This week, I digress from my discombobulated blogs on hope for another little life lesson the Lord taught, while I was speaking at New Brunswick Bible Institute last week.
For those of you, who follow regularly, you may remember that back in December, just before Christmas, I wrote a blog on a Hebrew word I’d been studying. Truth is that blog received the most hits of any blog I’ve written (probably because I combined the two words “tattoo” and “Christmas” in the same title, and you were curious). If you didn’t read it, or want to re-reference that article, then just click on the link here: Tattoos and Christmas.
I mentioned that if I were to ever get a tattoo, it would be the Hebrew word “hineni.” You’ll have to go to the blog to read why; it has to do with the meaning of the word. What I didn’t mention is where I would have it placed. I know that, as well. It would go on the index finger of my right/write hand. That way, whenever I wrote anything, I would see it, and it would be a reminder to me, of what I long to have remain as my heart’s cry…
With “hineni” ringing in my ears around Christmas, I made several little signs for our board members to put somewhere they might see them, and not just think about the meaning of the word, but to pray the depths of its meaning for Bay and I as we minister in FOCUS. As I did that, I made a few extra little boards to give away as gifts.
It seems wherever I have opportunity to travel, the Lord has a way of connecting my soul with folks I meet along the way, who become “family.” In the case of NBBI, there are several of those heart-connections. However, having experienced the “Dean of Women” position in my recent past, I developed a quick & heart-felt friendship with the gal who holds the same job at NBBI. So, I found one of my little “hineni-signs” and wrapped it up to take to her as a gift, since I know a huge bulk of the responsibility for me being there fell on her shoulders.
I watched as Beth opened her gift…and, to my horror, it had broken into two pieces on the flight. I’d wrapped it carefully, rolled it up in the clothes of my carry-on, but as Bay recalled, our first flight had a tight over-head bin, and he’d crammed it in, undoubtedly causing the fracture. Sigh. The broken-gift was out of my control, but I was embarrassed anyway. Immediately, I responded, “Oh my goodness, it broke…I’ll send you another one.” From that moment, through the day, I planned a new sign…bigger, sturdier, better…fixed. (Smile) That’s just like me, wanting to cover imperfection with perfection! Get the broken FIXED! For one thing, I appreciated this friendship enough to want to match the gift to the value I felt for it.
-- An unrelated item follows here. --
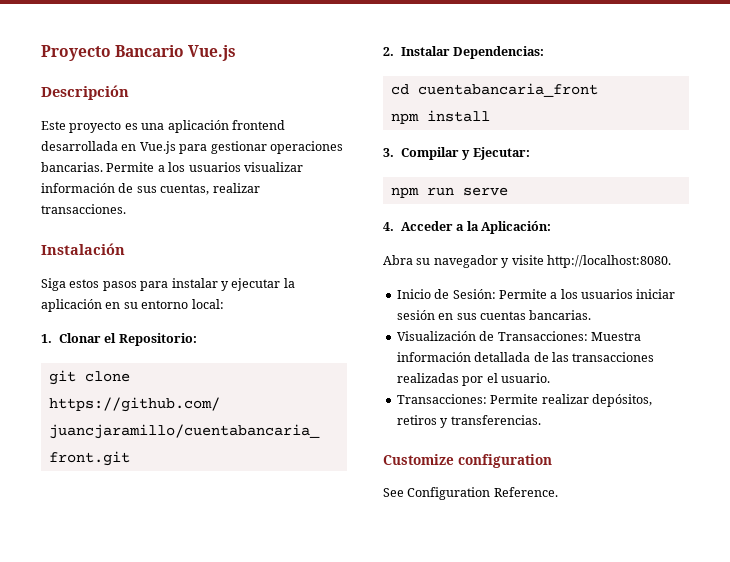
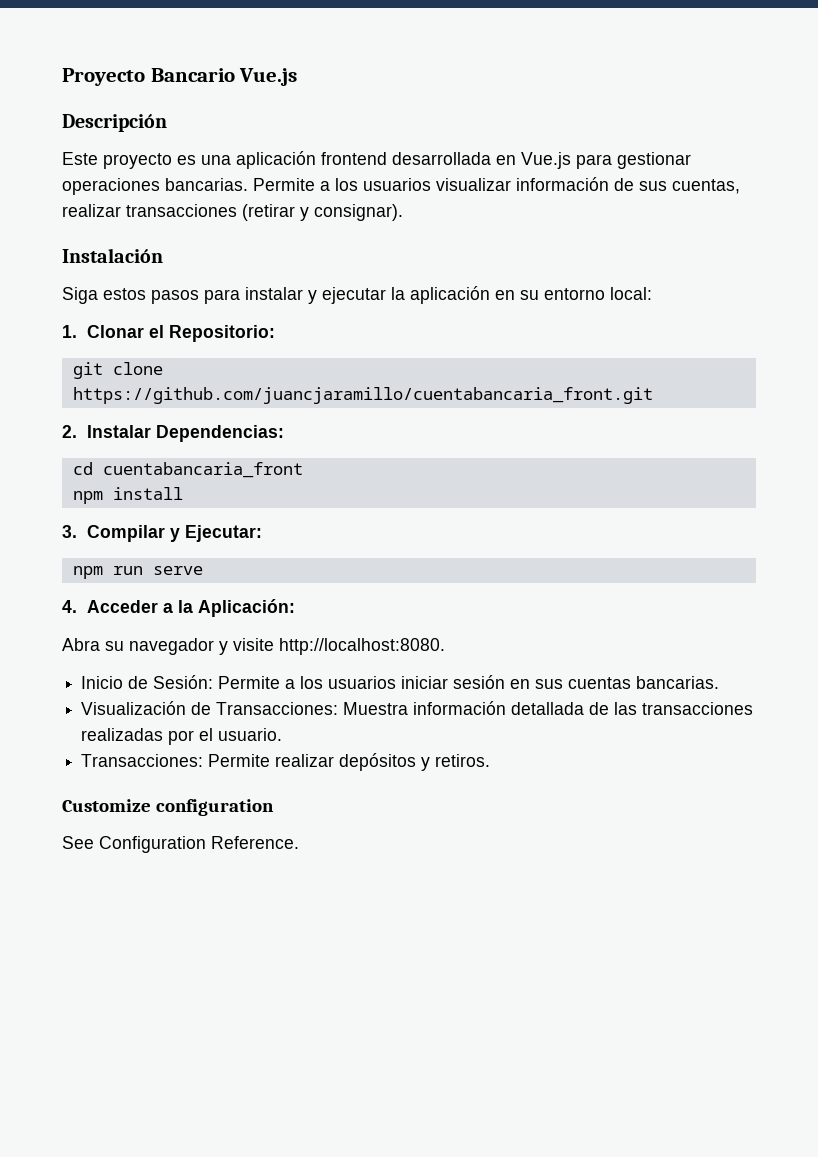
- Permite a los usuarios visualizar información de sus cuentas, realizar transacciones.
+ Permite a los usuarios visualizar información de sus cuentas, realizar transacciones (retirar y consignar).
- Transacciones: Permite realizar depósitos, retiros y transferencias.
+ Transacciones: Permite realizar depósitos y retiros.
I’ve been taught, that along the road of life, I need to “PAY ATTENTION TO THE TENSION.” Somewhere in the midst of most of the push-pull that goes on inside me, there is generally a “burning bush” experience with the Lord. In the middle of that “burning bush” is a life lesson I need to learn…
and, I did…I learned a lesson about a broken-hineni.
That’s the lesson, I leave with this blog.
The Lord has offered me, not only salvation, but His friendship.
Jesus said:
It’s a friendship, I value greatly.
Hence, I want to give back to the Lord…and, I don’t want to give imperfectly.
I want my offering to be PERFECT in every way.
The best I have to present to Him.
Unfortunately, just like that little hineni-gift, I’m “broken.”
I’m still in process of being made completely whole…
And, when, I offer Jesus my broken-hineni, I feel ashamed…so sometimes, I want to wait until the broken is fixed to give Jesus ANYTHING…
My broken-hineni is not much to give in response to what I’ve been given from Him.
Yet, it’s all I have to give…
The good news is Beth graciously received my broken-hineni; and, Jesus does, too.
In fact, Jesus wants our broken offerings.
His DESIRE IS FOR our broken-hineni’s.
Why? He works best in our brokenness and weakness.
He’s most glorified in it, too.
This morning think about the blessing of brokenness.
AND…
Never resist offering your broken-hineni to the Lord to be a “sign on display” for God to use…a broken-hineni, sanctified, useful to the Master, and prepared for every good work (2 Tim 2:20-22).
P.S. I’ve decided to leave Beth the broken-hineni…she’ll have to make do with that irreparable representation of my friendship “as is”…just as Jesus does. SMILE!